City Council Indictment Shows How L.A.'s Overregulated Housing Market Breeds Corruption
City Councilmember Curren Price is indicted for steering favors to affordable housing developers who were bribing his wife.

The country is reeling from the news that a major political figure has been indicted.
On Tuesday, county prosecutors charged Los Angeles City Councilman Curren Price with 10 counts of embezzlement, perjury, and conflict of interest.
According to the indictment, Price's wife accepted $150,000 in payments from affordable housing developers whose projects were being considered by City Council committees Price was on. Prosecutors allege Price failed to report these payments while voting to approve developers' projects, sell city-owned land to them at less than the appraised value, and award them city affordable housing funding.
Most of the developments Price assisted were Proposition HHH projects—a 2016 ballot initiative that approved a $1.2 billion bond issue to pay for the construction and city acquisition of supportive and affordable housing for low-income and formerly homeless Angelenos.
The implementation of Prop. HHH has been the subject of numerous scathing audits from the Los Angeles Controller's Office, which says its projects suffer from serious delays and cost overruns.
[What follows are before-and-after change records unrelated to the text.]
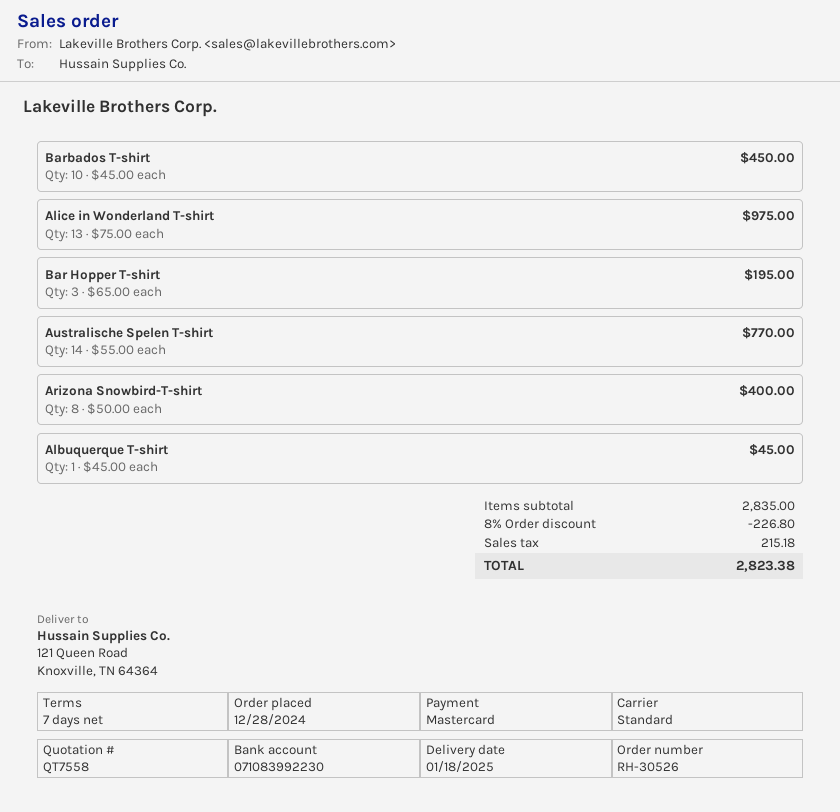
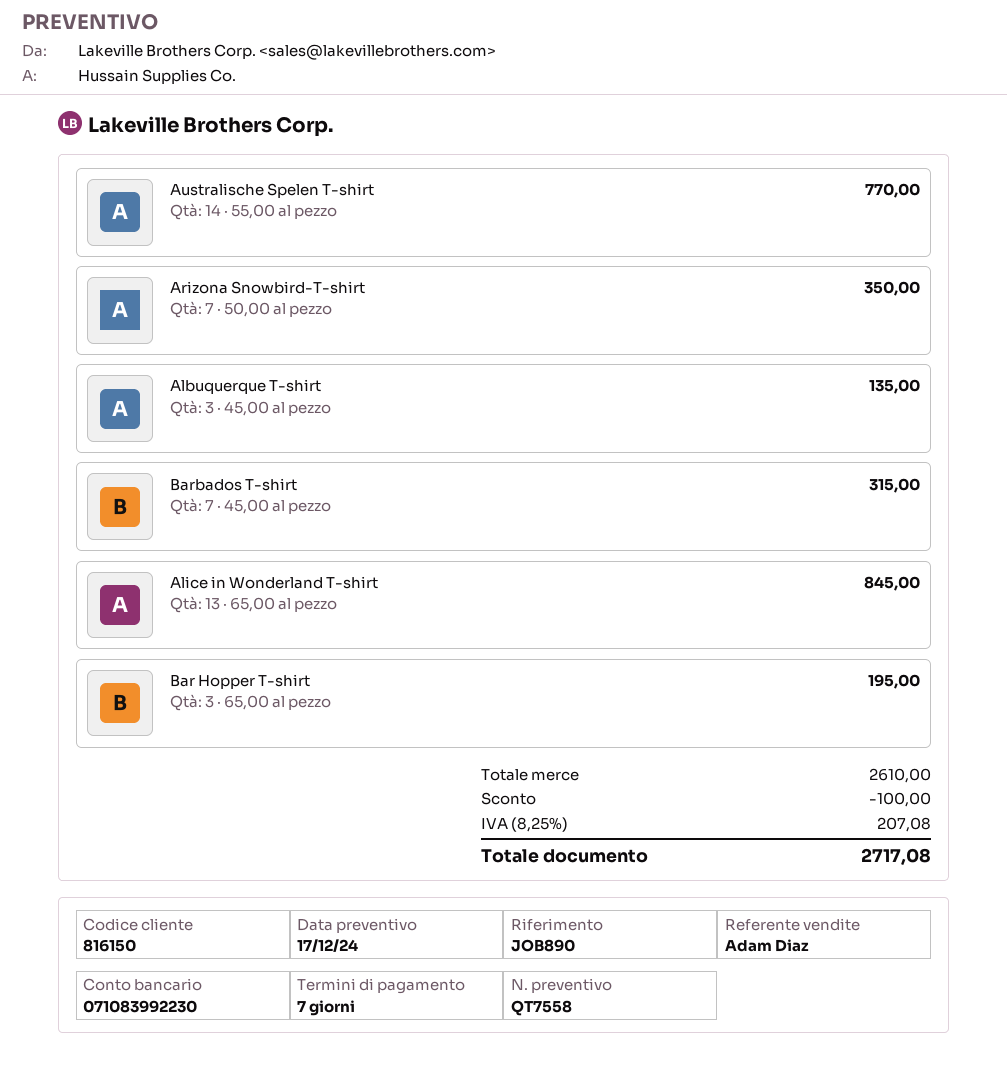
Barbados T-shirt: 10 x 45.00 = 450.00 -> 7 x 45.00 = 315.00
Alice in Wonderland T-shirt: 13 x 75.00 = 975.00 -> 13 x 65.00 = 845.00
Arizona Snowbird-T-shirt: 8 x 50.00 = 400.00 -> 7 x 50.00 = 350.00
Albuquerque T-shirt: 1 x 45.00 = 45.00 -> 3 x 45.00 = 135.00
subtotal: 2835.00 -> 2610.00
discount: 226.80 -> 100.00
tax: 215.18 -> 207.08
total: 2823.38 -> 2717.08

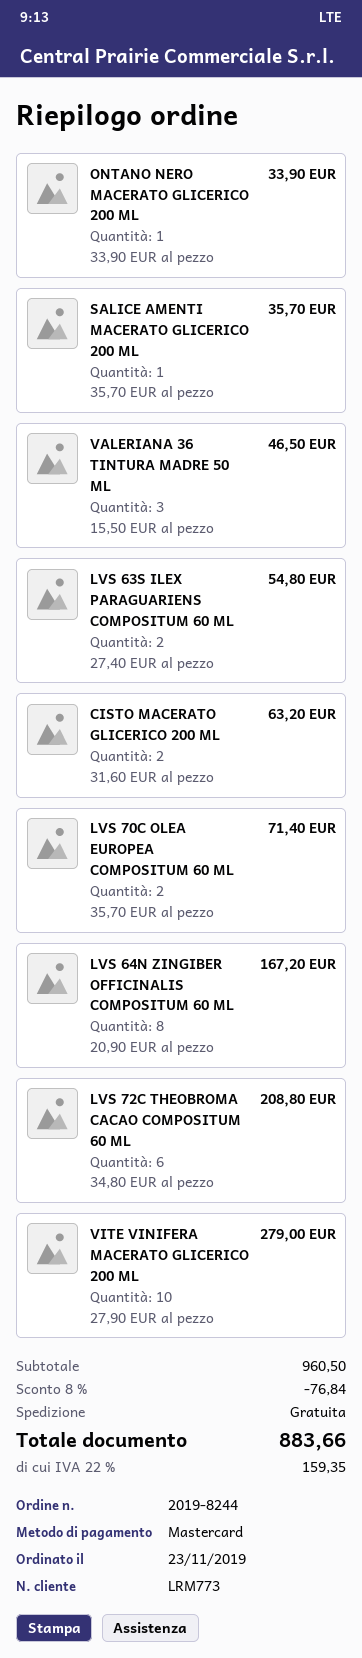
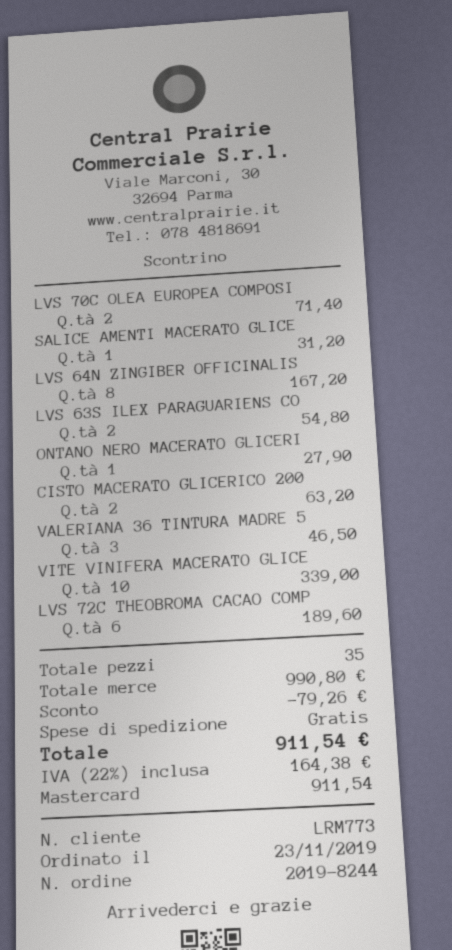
ONTANO NERO MACERATO GLICERICO 200 ML: 1 for 33.90 -> 1 for 27.90
SALICE AMENTI MACERATO GLICERICO 200 ML: 1 for 35.70 -> 1 for 31.20
LVS 72C THEOBROMA CACAO COMPOSITUM 60 ML: 6 for 208.80 -> 6 for 189.60
VITE VINIFERA MACERATO GLICERICO 200 ML: 10 for 279.00 -> 10 for 339.00
subtotal: 960.50 -> 990.80
discount: 76.84 -> 79.26
tax: 22% = 159.35 -> 22% = 164.38
total: 883.66 -> 911.54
"Overall HHH per-unit costs in the primary pipeline continue to climb to staggering heights. For projects in construction, the average per-unit cost increased from $531,000 in 2020 to $596,846 in 2021," reported the last controller audit from 2022, which noted that per-unit costs of some projects exceed $700,000.
Initial estimates had projects coming in at a per-unit cost of $350,000 to $414,000 per unit, reported the Los Angeles Daily News.
The Price indictment is yet another dark mark for a program that's failed to stem the steady rise of homelessness in Los Angeles.
"We will continue to work tirelessly to root out corruption at all levels and hold accountable those who betray the public's trust," said L.A. County District Attorney George Gascón.
It's not the only housing-related Los Angeles corruption scandal to play out recently.
In January, former Los Angeles City Councilman José Huizar pleaded guilty to charges stemming from his acceptance of bribes from developers hoping he would approve their projects in the face of trade union opposition.
Third parties like trade unions and community groups have their own perfectly legal means of shaking down developers.
California's environmental review law requires that government agencies study and mitigate the environmental impacts of projects they have discretion over. The same law gives third parties the right to file administrative appeals and lawsuits if they think a government agency "abused its discretion" by approving a project without conducting a thorough enough study of those environmental impacts.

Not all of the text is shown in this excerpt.